Two years ago, Ghana corrected an error in its gross domestic product statistics – and the estimated size of its economy shot up by more than 60 per cent. Its mistake had been to count activity only in well-established sectors, omitting new ones such as mobile telephony. It seems likely that this error exists elsewhere. A forthcoming revision in Nigeria could be as dramatic as Ghana’s, boosting the GDP estimate for the whole of sub-Saharan Africa by as much as 15 per cent.
Alwyn Young of the London School of Economics has pointed to another reason to suspect that standard GDP data underestimate Africa’s progress. Household surveys, which record rates of ownership of consumer durables as well as housing quality, health and education, suggest that consumption in sub-Saharan Africa has been growing by about 3.5 per cent per year over the past two decades – more than three times faster than suggested by the national accounts. Even Professor Young’s critics concede that, in Kenya, for example, real GDP per person rose by just a 10th between 1993 and 2009, while the percentage of people with electricity more than doubled, the percentage with flush toilets more than tripled, and the percentage with a telephone shot up from just about nothing to 60 per cent.
Child mortality statistics tell the most positive story of all.

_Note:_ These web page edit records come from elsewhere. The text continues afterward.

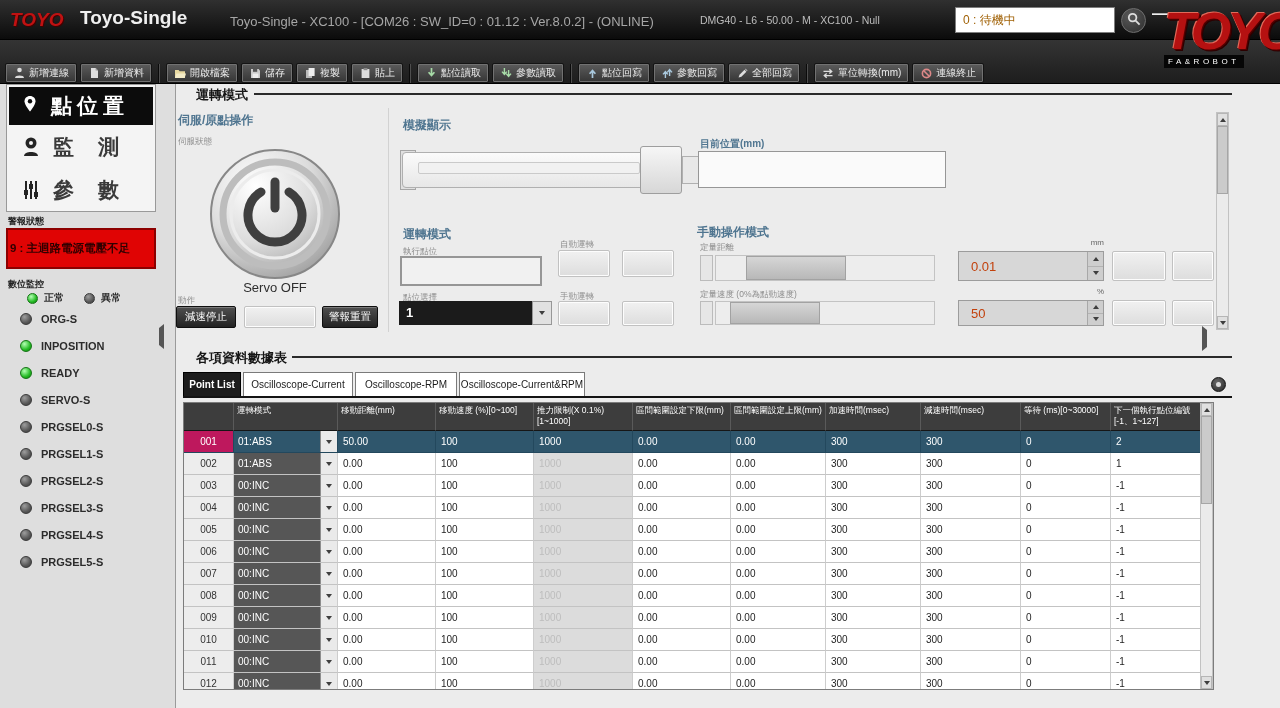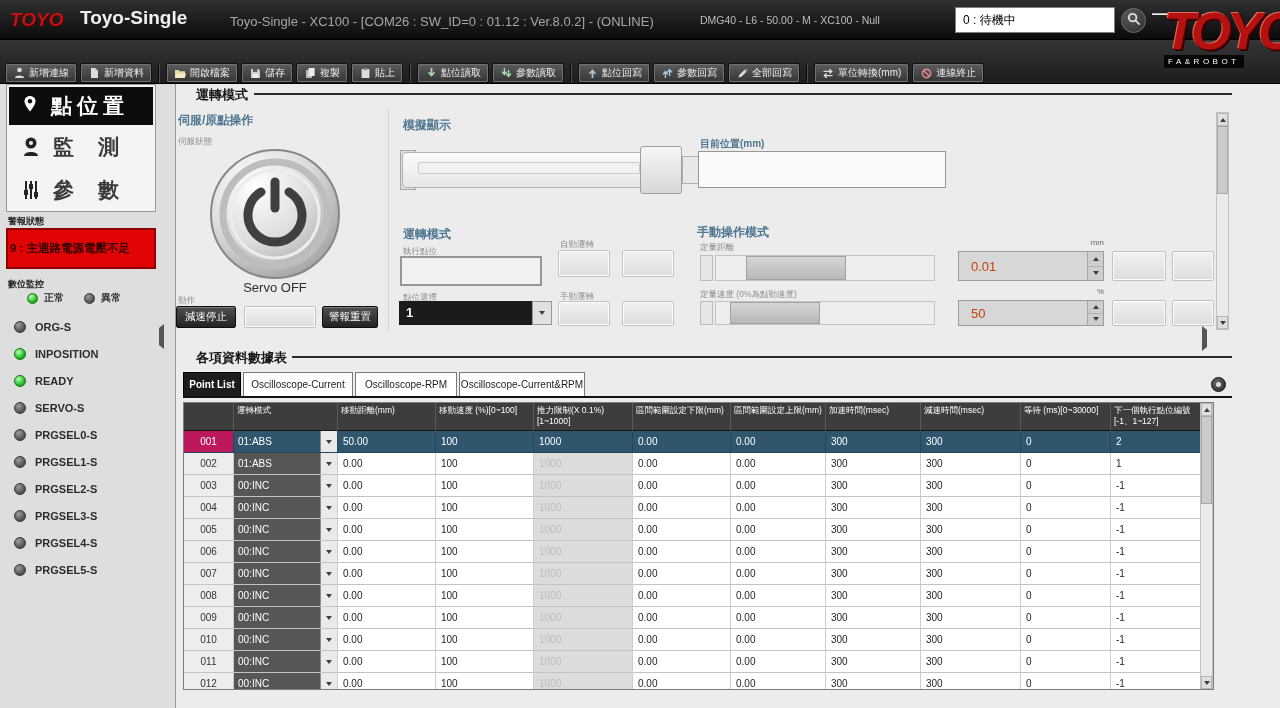--- a/index.html
+++ b/index.html
@@ -9,21 +9,21 @@
 
 
 .titlebar{position:absolute;left:0;top:0;width:1280px;height:40px;
   background:linear-gradient(#303030,#0b0b0b);border-bottom:1px solid #000;z-index:40}
 .mlogo{position:absolute;left:10px;top:9px;font-style:italic;font-weight:bold;font-size:19px;
   color:#c01212;text-shadow:1px 1px 0 #450000;letter-spacing:0}
 .appname{position:absolute;left:80px;top:7px;font-size:19px;font-weight:bold;color:#f0f0f0}
 .wintitle{position:absolute;left:230px;top:14px;font-size:13px;color:#a6a6a6}
 .devinfo{position:absolute;left:700px;top:14px;font-size:10.5px;color:#bdbdbd}
 .statusbox{position:absolute;left:955px;top:7px;width:160px;height:26px;background:#fff;
-  border:1px solid #7e7e7e;font-size:12px;color:#000000;line-height:24px;padding-left:7px}
+  border:1px solid #7e7e7e;font-size:12px;color:#a16207;line-height:24px;padding-left:7px}
 .searchbtn{position:absolute;left:1121px;top:8px;width:25px;height:25px;border-radius:50%;
   background:radial-gradient(circle at 35% 30%,#585858,#2e2e2e);border:1px solid #6f6f6f;
   display:flex;align-items:center;justify-content:center}
 .minbtn{position:absolute;left:1152px;top:5px;font-size:16px;font-weight:bold;color:#eee}
 .brand{position:absolute;left:1164px;top:8px;width:116px;height:70px;z-index:50}
 .brand .big{font-size:52px;line-height:46px;font-weight:bold;font-style:italic;color:#b51111;
   letter-spacing:-4px;white-space:nowrap;text-shadow:1px 1px 0 #550000,2px 2px 0 #2c0000,-1px -1px 0 #e06a5a}
 .brand .sub{margin-top:1px;background:#060606;color:#fff;font-size:8px;letter-spacing:3.5px;
   padding:2px 4px;width:max-content}
 
@@ -50,21 +50,21 @@
 .alarmbox{position:absolute;left:6px;top:161px;width:150px;height:41px;background:#e00404;
   border:2px solid #8c0000;color:#2f0000;font-weight:bold;font-size:11.5px;
   display:flex;align-items:center;padding:0 2px;white-space:nowrap;overflow:hidden}
 .legend-row{position:absolute;left:0;top:224px;width:163px;height:16px}
 .leg-item{position:absolute;display:flex;align-items:center;gap:6px;font-size:10px;color:#2e2e2e;font-weight:bold}
 .dot{width:12px;height:12px;border-radius:50%;display:inline-block;flex:none}
 .dot.sm{width:11px;height:11px}
 .dot.on{background:radial-gradient(circle at 35% 30%,#b4ffb4,#25bb25 60%,#0a7a0a);border:1px solid #157515}
 .dot.off{background:radial-gradient(circle at 35% 30%,#9d9d9d,#585858 60%,#393939);border:1px solid #3a3a3a}
 .st-list{position:absolute;left:0;top:246px;width:163px}
-.st-item{display:flex;align-items:center;gap:9px;height:27px;padding-left:14px}
+.st-item{display:flex;gap:9px;height:27px;padding-left:20px}
 .st-label{font-size:11px;color:#2c2c2c;font-weight:bold}
 
 
 .sect-title{position:absolute;font-size:13px;font-weight:bold;color:#161616}
 .sect-line{position:absolute;height:2px;background:#2a2a2a}
 .lblue{position:absolute;color:#4f7590;font-weight:bold;font-size:12px}
 .ltiny{position:absolute;color:#8d8d8d;font-size:8.5px}
 .darkbtn{position:absolute;background:linear-gradient(#505050,#232323);border:1px solid #0f0f0f;
   color:#fff;font-size:10.5px;display:flex;align-items:center;justify-content:center;
   box-shadow:inset 0 1px 0 #7a7a7a;border-radius:2px;white-space:nowrap}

In 1997, in a notably despondent analysis of Africa, William Easterly and Ross Levine reported that the typical African mother had only a 30 per cent chance of seeing all her children survive until age five. But Africa has recently witnessed falls in child mortality faster than any recorded anywhere. In the five years to 2010, Senegal cut its under-five mortality rate from 12.1 per cent to 7.2 per cent. Rwanda and Kenya did almost as well. It took India fully a quarter of a century to achieve a comparable decline.